Obsession

Obsession : écrire. Si un roman est en cours, j’ai besoin de temps et de concentration. Si l’histoire tient la route et si les personnages s’en mêlent, les pannes ne durent pas. Une fois le roman terminé, je suis à la fois satisfaite et perdue : il est urgent de  trouver un autre sujet. Quelques nouvelles me tiennent compagnie un moment, ainsi que les textes destinés au blogue. Certains ne me conviennent que modérément, mais l’actualité ou une colère en font surgir de nouveaux qui prennent le pas. Bien évidemment,  lorsque je dois présenter une conférence ou réaliser une émission de radio, ces activités m’absorbent.

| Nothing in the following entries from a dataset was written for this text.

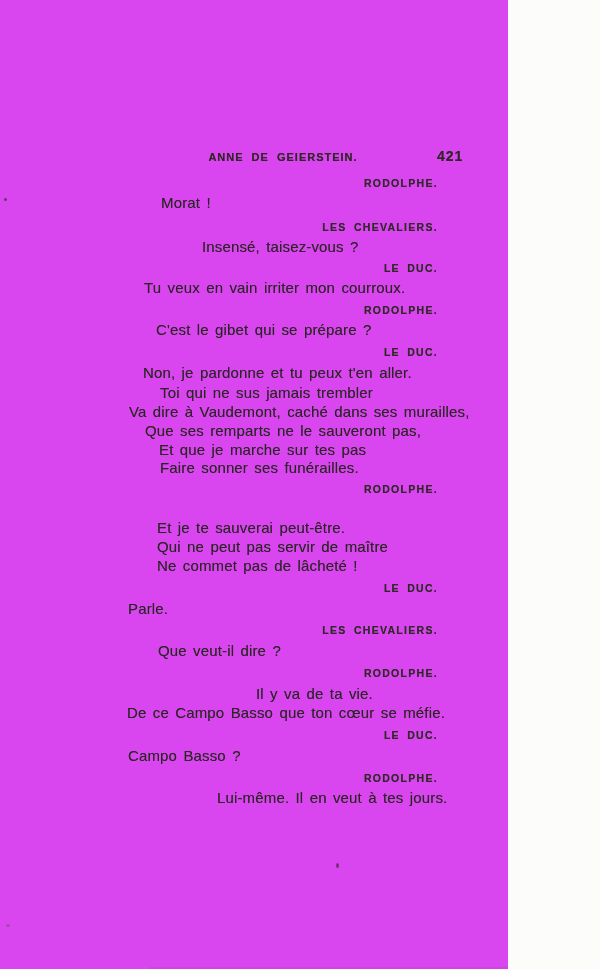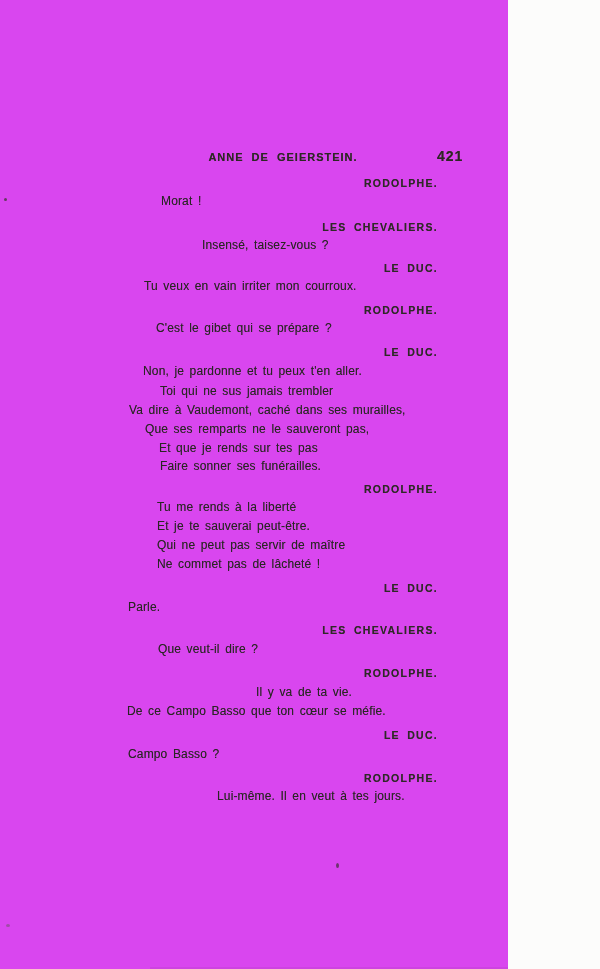"Morat !" .dialogue { font-size: 12px -> 15px }
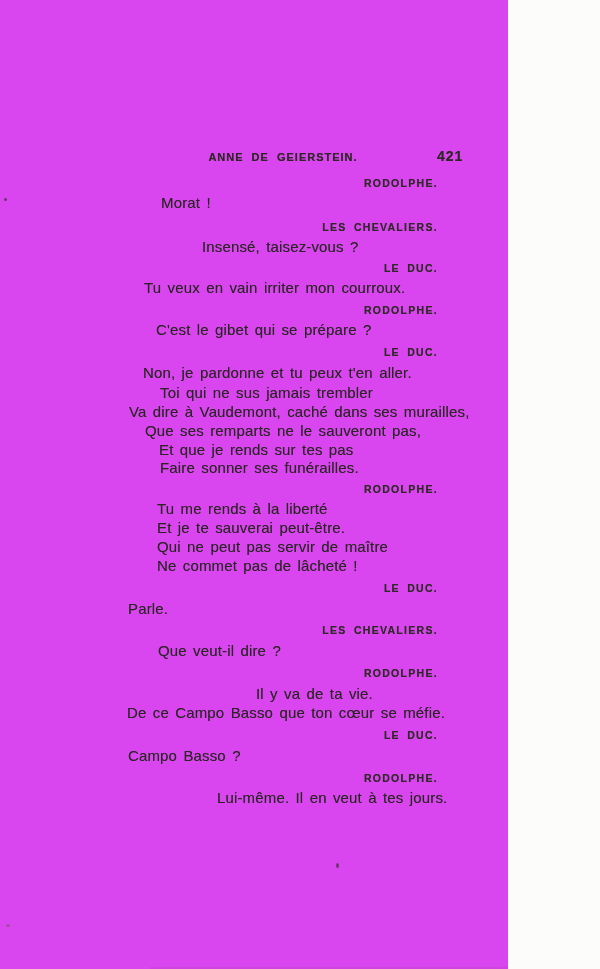"Et que je rends sur" div.line { text: rends -> marche }
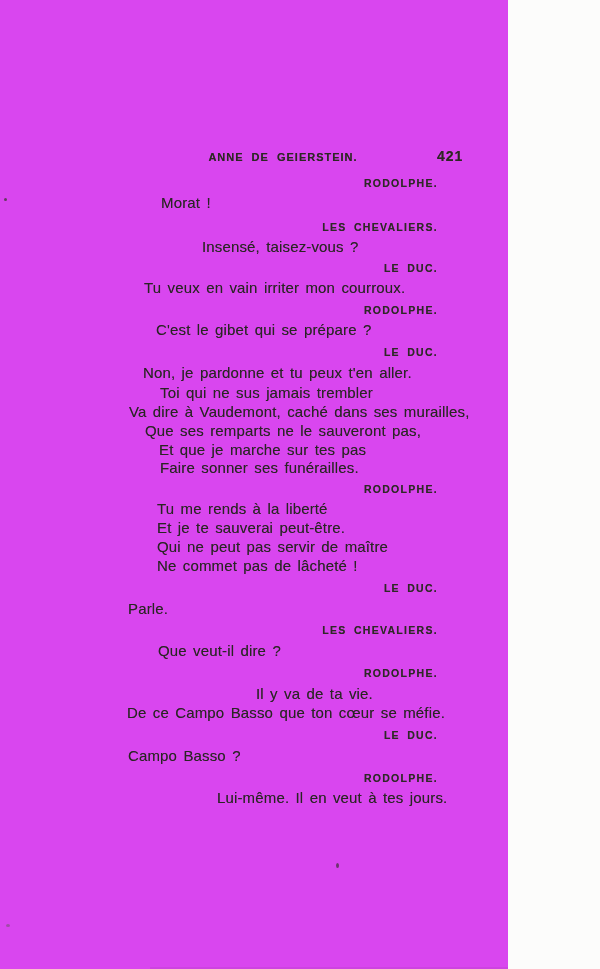"Tu me rends à la" div.line { html: <div>Tu me rends à la liberté</div> -> none }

Il arrive qu’un fait contingent escamote cette obsession. Ainsi récemment : comment se faire vacciner ? Puis, ai-je un problème cardiaque lié à l’injection ? Est-ce une coïncidence ou bien le stress ?

Lorsque les angoisses du jour (ou de la nuit) s’estompent, l’obsession resurgit. J’exécute quelques gammes : je file une pensée, je piège un mot ou je décortique le collage d’un ami pour écrire une histoire suggérée par son image.

« Debout devant la fenêtre, la jeune femme… » Deux paragraphes plus loin, il va falloir décider de la destinée de cet être de papier. Disposant d’une centaine de collages de cet ami, je les examine en quête d’une suite. Des jeunes filles blondes apparaissent sur plusieurs et ce n’est sans doute pas un hasard.  Un visage oblong se montre derrière un rideau en dentelle, une jeune femme en robe de mariée saute gaiement dans la cage d’escalier… Mieux vaudrait lui adjoindre un comparse différent :  un jeune prince très XVIIIe, un homme qui lit en marchant, une amie brune romantique, une femme voilée, un chien, un perroquet, un objet, un tableau, l’enfance, la mort, un voyage… L’Égypte revient plusieurs fois. J’attends le déclic. Surgissent  des monstres nés de paréidolies, apparemment bonasses, tout comme ce revolver sur la crosse duquel est gravé : quiero vender todas mis obras… (Je veux vendre toutes mes œuvres.)

Une douleur dans la poitrine me détourne de cet élan créatif. Je dois me rendre aux urgences si… Mais les autruches, même angoissées, se cachent la tête dans le sable des mots : je reprends mon inventaire — un bateau, un chat, deux hiboux, des mots griffonnés sur une page arrachée, un violoncelle, une orange, des ombres d’hommes menaçantes, des femmes dissimulées par des éventails et des kimonos, une pendule, une montre…

Tout ceci devrait enclencher une histoire, sinon… mes doigts fébriles s’emparent du revolver.